Schon von weitem sieht man sie. Wenn man die Stufen des Turms der St. Bartholomäus Kathedrale bezwingt, fällt spätestens der dritte (je nach Begeisterung für Stadtbild und Fußballstadion) Blick in ihre Richtung. Und selbst wenn man sie einmal nicht sehen kann riecht man sie, zumindest an einigen Tagen der Woche. Und nicht nur deshalb ist sie der ganze Stolz der Stadt.

Wer SIE ist? Die Brauerei Pilsner Urquell. Und die Stadt von der hier die Rede ist, ist demnach das böhmische Pilsen. Vom Krones Werk in Neutraubling ist die Stadt im Westen Tschechiens nur circa zwei Stunden entfernt und deshalb für viele nicht unbekannt. Aber auch diejenigen, die mit der Stadt Pilsen noch nie Kontakt hatten werden schnell die Verbindung zum Pils herstellen können.

1842 wurde hier das allererste Bier nach Pilsner Art, wie wir es kennen, ausgeschenkt: das Pilsner Urquell. Der damalige Braumeister Josef Groll war zwar aus Bayern, das Bier hat sich trotzdem zum tschechischen Bier und Kulturgut schlechthin entwickelt.

Und der Titel Kulturgut ist dabei keine Übertreibung, denn die Tschechen lieben ihr Bier und sehen es geradezu als Teil ihrer nationalen Identität. Das spiegelt sich auch im Bierkonsum pro Kopf wider, in dieser Kategorie suchen sie weltweit ihresgleichen.

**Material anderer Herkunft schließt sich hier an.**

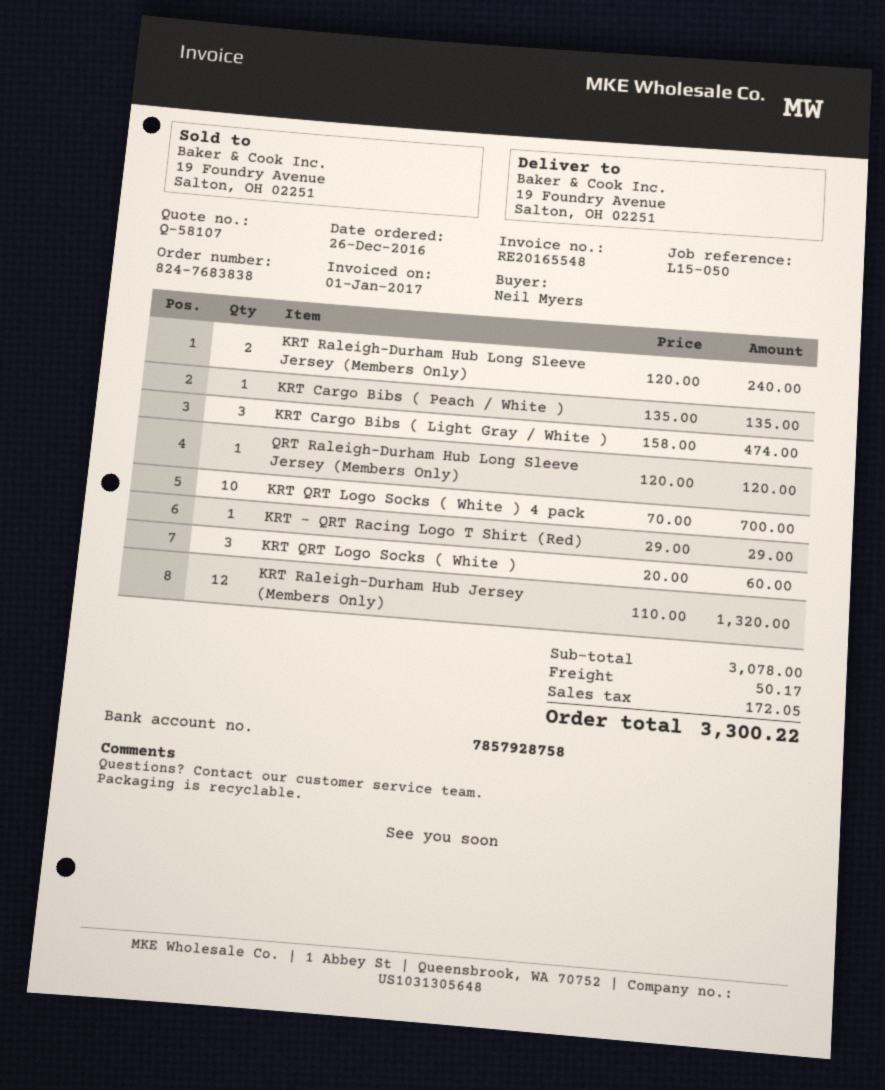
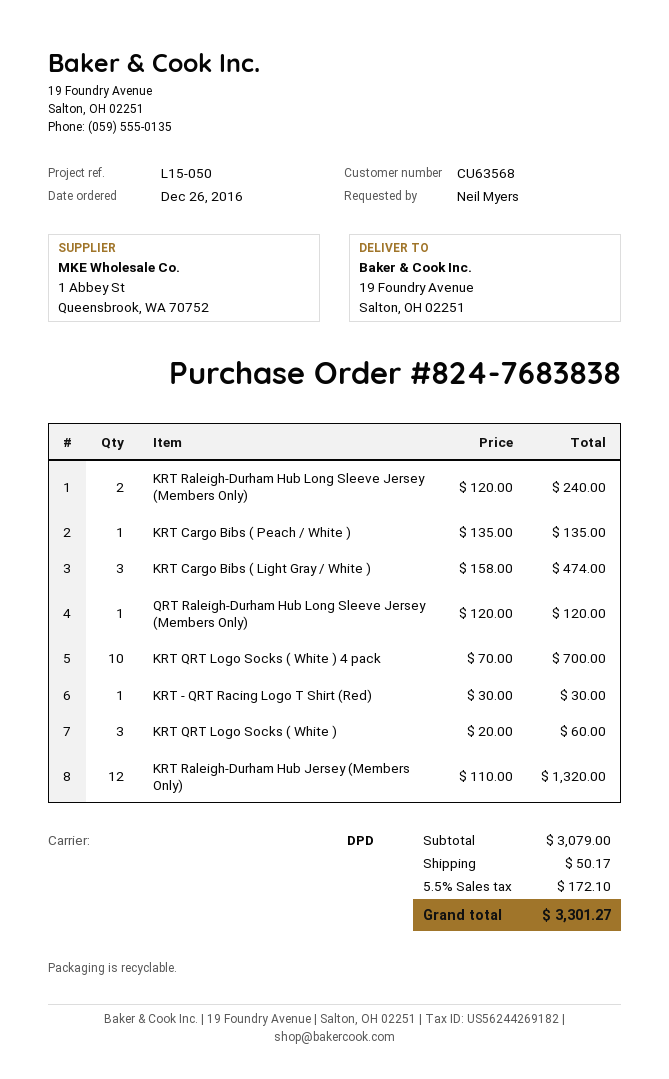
KRT - QRT Racing Logo T Shirt (Red): 1 x 29.00 = 29.00 -> 1 x 30.00 = 30.00
subtotal: 3078.00 -> 3079.00
tax: 172.05 -> 172.10
total: 3300.22 -> 3301.27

Im Trink- und Ausgehverhalten ist der Durchschnittstscheche, wie ich ihn während eines Auslandssemesters in Pilsen kennengelernt habe, ein bodenständiger Genießer. Freunde und Bekannte sitzen in der Bierstube gemütlich beisammen, es braucht weder Trubel noch raffinierte Getränkevariationen. Man diskutiert über die Politik, das Leben, Fußball, Eishockey und Banalitäten und trinkt dabei ein Bier nach dem Anderen. Gemütlich ist es im abgedunkelten, verrauchten und spartanisch möblierten Wirtsraum und über jedem Gespräch der (vorwiegend männlichen) Gäste hängt eine zufriedene Melancholie, die ich außer in Tschechien so noch nirgends erlebt habe.

Zum Bier gibt es in den meisten Gastwirtschaften kleine Häppchen. Einer der echten Klassiker ist beispielsweise nakládaný hermelín: mit Zwiebeln, Knoblauch, Paprika und Gewürzen in Öl eingelegter Camembert, serviert mit ein paar Scheiben Brot. Aber auch salziger Käse, fettige Würstchen oder Fischhäppchen lassen sich hervorragend mit Bier kombinieren. Hauptsache bodenständig und nicht kalorienarm

Wer allerdings glaubt, Pilsner Urquell allein hätte den Markt fest in der Hand, der liegt nicht ganz richtig. Denn es gibt außerdem noch Gambrinus, Radegast und Velkopopovický Kozel, die genau wie Pilsner Urquell zur Brauereigesellschaft Plzeňský Prazdroj gehören. Außerdem is da natürlich noch der staatseigene Gigant Budweiser Budvar aus České Budějovice (Budweis), der ebenfalls den Ruf des tschechischen Bieres geprägt hat. Wie auch in Pilsen braut man hier schon seit dem 13. Jahrhundert, das erste Budweiser wurde dann im Jahr 1895 hergestellt. Das tschechische Bier Sortiment wird durch Brauereien wie Staropramen, Bernard, Zlatopramen, Starobrno und zahlreiche kleinere Mikrobauereien vervollständigt.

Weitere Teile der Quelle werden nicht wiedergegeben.